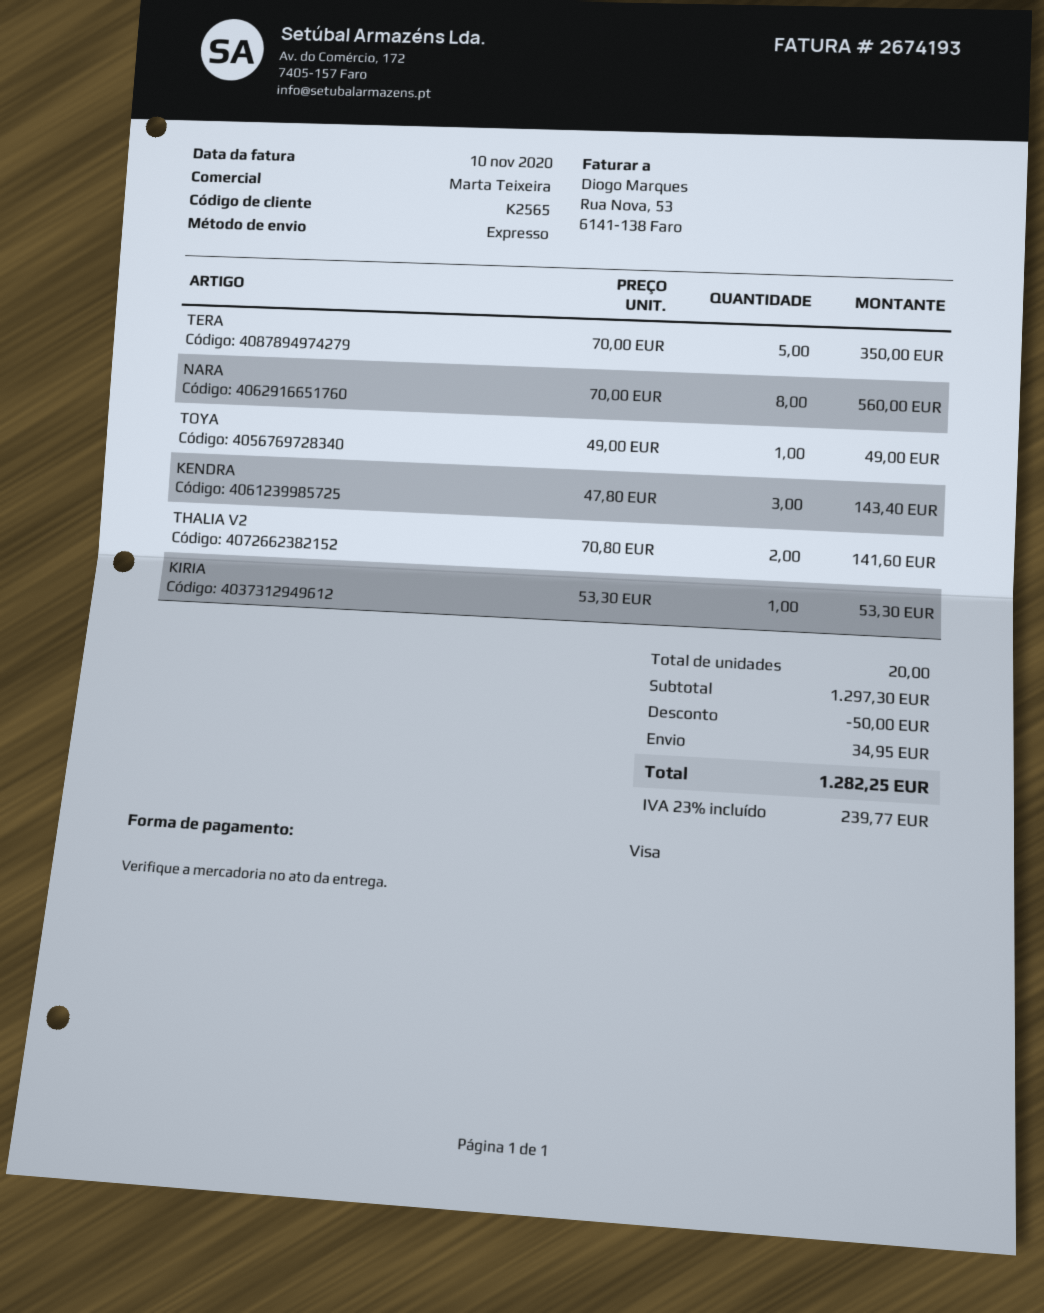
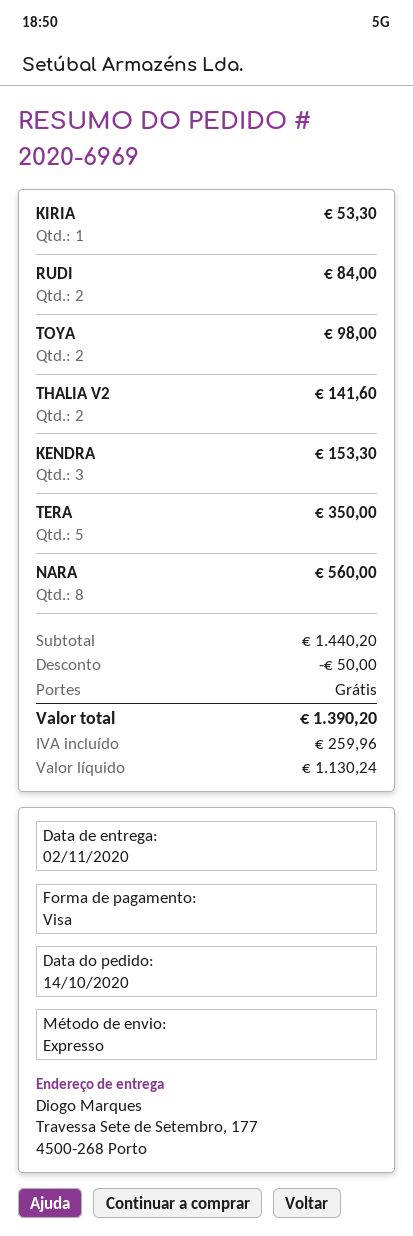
TOYA: 1 for 49.00 -> 2 for 98.00
KENDRA: 3 for 143.40 -> 3 for 153.30
RUDI: none -> 2 for 84.00
subtotal: 1297.30 -> 1440.20
shipping: 34.95 -> 0.00
tax: 239.77 -> 259.96
total: 1282.25 -> 1390.20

# # # # #

## The task
Could you reproduce, exactly as written, the lines running from the one with "shipping: 34.95 -> 0.00" to the end of the entries above?

## Reply to the exercise
shipping: 34.95 -> 0.00
tax: 239.77 -> 259.96
total: 1282.25 -> 1390.20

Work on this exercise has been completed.